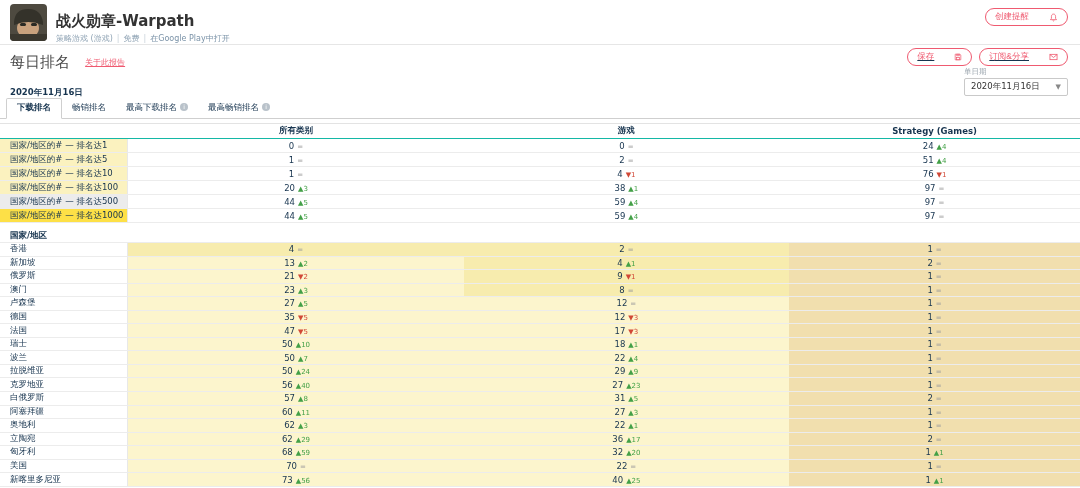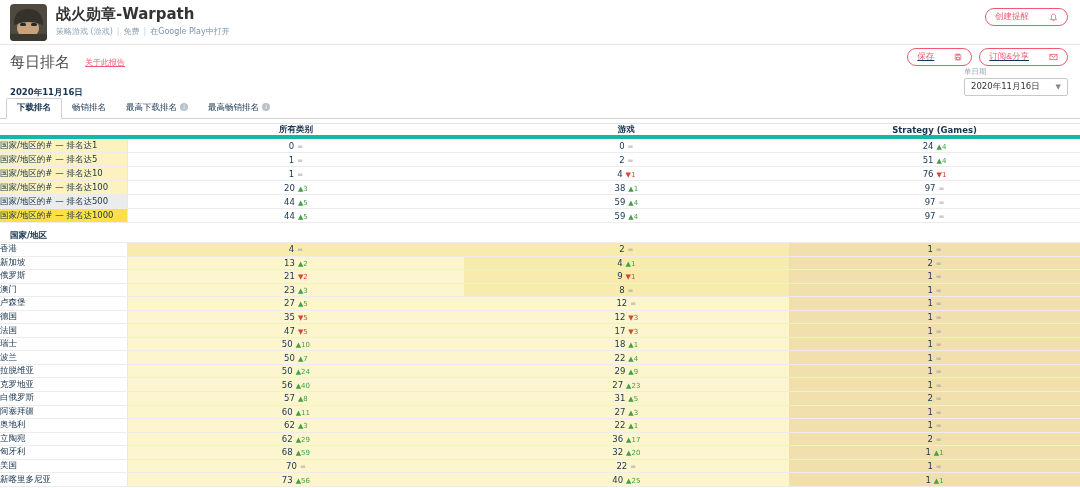--- a/index.html
+++ b/index.html
@@ -10,7 +10,7 @@
     color:#17344f;
   }
   
-  .hdr { position:relative; height:45px; padding:5px 10px; border-bottom:1px solid #e6e6e6; }
+  .hdr { position:relative; height:45px; padding:12px 10px; border-bottom:1px solid #e6e6e6; }
   .avatar { position:absolute; left:10px; top:4px; width:37px; height:37px; border-radius:4px; overflow:hidden; }
   .hdr-text { margin-left:46px; }
   .app-title { font-size:15px; font-weight:bold; color:#333; line-height:18px; }

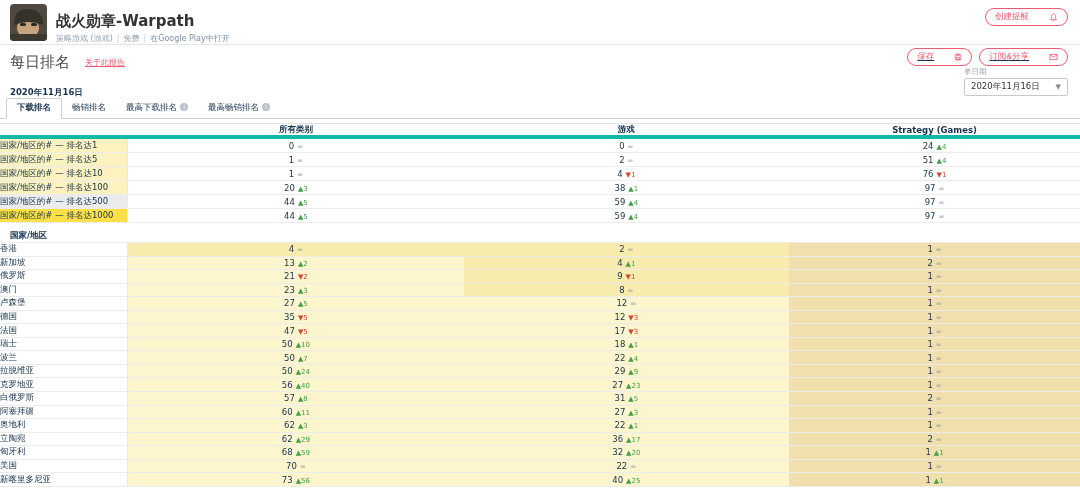--- a/index.html
+++ b/index.html
@@ -40,7 +40,7 @@
     font-size:6px; line-height:8px; text-align:center; margin-left:3px; vertical-align:1px; }
   
   .table { margin-top:4px; }
-  .thead { display:flex; border-top:1px solid #e3e3e3; border-bottom:4px solid #14b8a6; font-weight:bold;
+  .thead { display:flex; border-top:1px solid #e3e3e3; border-bottom:1px solid #14b8a6; font-weight:bold;
     font-size:8.5px; height:16px; }
   .trow { display:flex; border-bottom:1px solid #ececec; height:14px; align-items:center; font-size:8.5px; }
   .trow.crow { height:13.55px; }

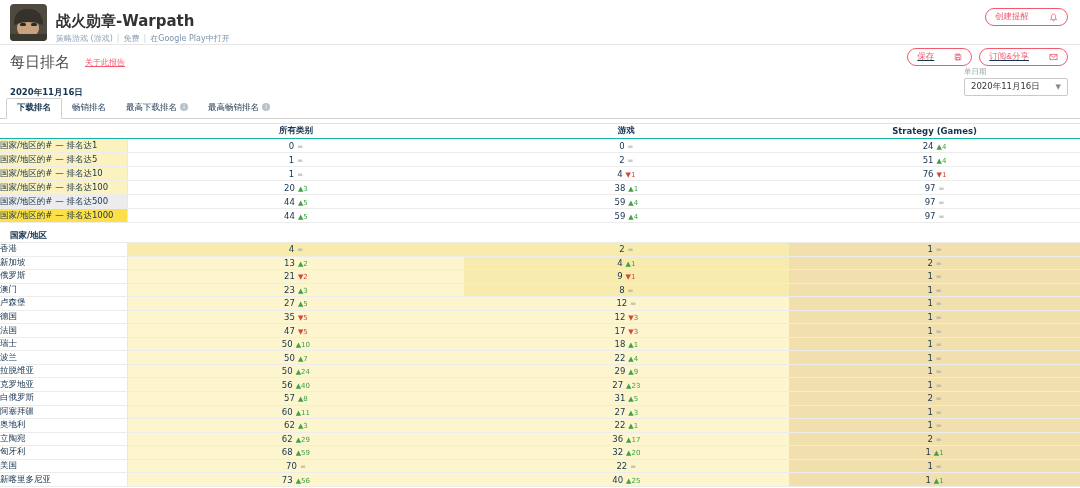--- a/index.html
+++ b/index.html
@@ -44,7 +44,7 @@
     font-size:8.5px; height:16px; }
   .trow { display:flex; border-bottom:1px solid #ececec; height:14px; align-items:center; font-size:8.5px; }
   .trow.crow { height:13.55px; }
-  .c0 { width:130px; padding-left:0; height:100%; display:flex; align-items:center; border-right:1px solid #e8e8e8; color:#17344f; }
+  .c0 { width:130px; padding-left:10px; height:100%; display:flex; align-items:center; border-right:1px solid #e8e8e8; color:#17344f; }
   .c1 { width:340px; } .c2 { width:330px; } .c3 { width:295px; }
   .c1,.c2,.c3 { height:100%; display:flex; align-items:center; justify-content:center; }
   .thead .c1,.thead .c2,.thead .c3 { justify-content:center; }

* * *

Task description: Would you set down every line of the data above exactly, skipping the pictures?

Response area:
--- a/index.html
+++ b/index.html
@@ -10,7 +10,7 @@
     color:#17344f;
   }
   
-  .hdr { position:relative; height:45px; padding:5px 10px; border-bottom:1px solid #e6e6e6; }
+  .hdr { position:relative; height:45px; padding:12px 10px; border-bottom:1px solid #e6e6e6; }
   .avatar { position:absolute; left:10px; top:4px; width:37px; height:37px; border-radius:4px; overflow:hidden; }
   .hdr-text { margin-left:46px; }
   .app-title { font-size:15px; font-weight:bold; color:#333; line-height:18px; }

--- a/index.html
+++ b/index.html
@@ -40,7 +40,7 @@
     font-size:6px; line-height:8px; text-align:center; margin-left:3px; vertical-align:1px; }
   
   .table { margin-top:4px; }
-  .thead { display:flex; border-top:1px solid #e3e3e3; border-bottom:4px solid #14b8a6; font-weight:bold;
+  .thead { display:flex; border-top:1px solid #e3e3e3; border-bottom:1px solid #14b8a6; font-weight:bold;
     font-size:8.5px; height:16px; }
   .trow { display:flex; border-bottom:1px solid #ececec; height:14px; align-items:center; font-size:8.5px; }
   .trow.crow { height:13.55px; }

--- a/index.html
+++ b/index.html
@@ -44,7 +44,7 @@
     font-size:8.5px; height:16px; }
   .trow { display:flex; border-bottom:1px solid #ececec; height:14px; align-items:center; font-size:8.5px; }
   .trow.crow { height:13.55px; }
-  .c0 { width:130px; padding-left:0; height:100%; display:flex; align-items:center; border-right:1px solid #e8e8e8; color:#17344f; }
+  .c0 { width:130px; padding-left:10px; height:100%; display:flex; align-items:center; border-right:1px solid #e8e8e8; color:#17344f; }
   .c1 { width:340px; } .c2 { width:330px; } .c3 { width:295px; }
   .c1,.c2,.c3 { height:100%; display:flex; align-items:center; justify-content:center; }
   .thead .c1,.thead .c2,.thead .c3 { justify-content:center; }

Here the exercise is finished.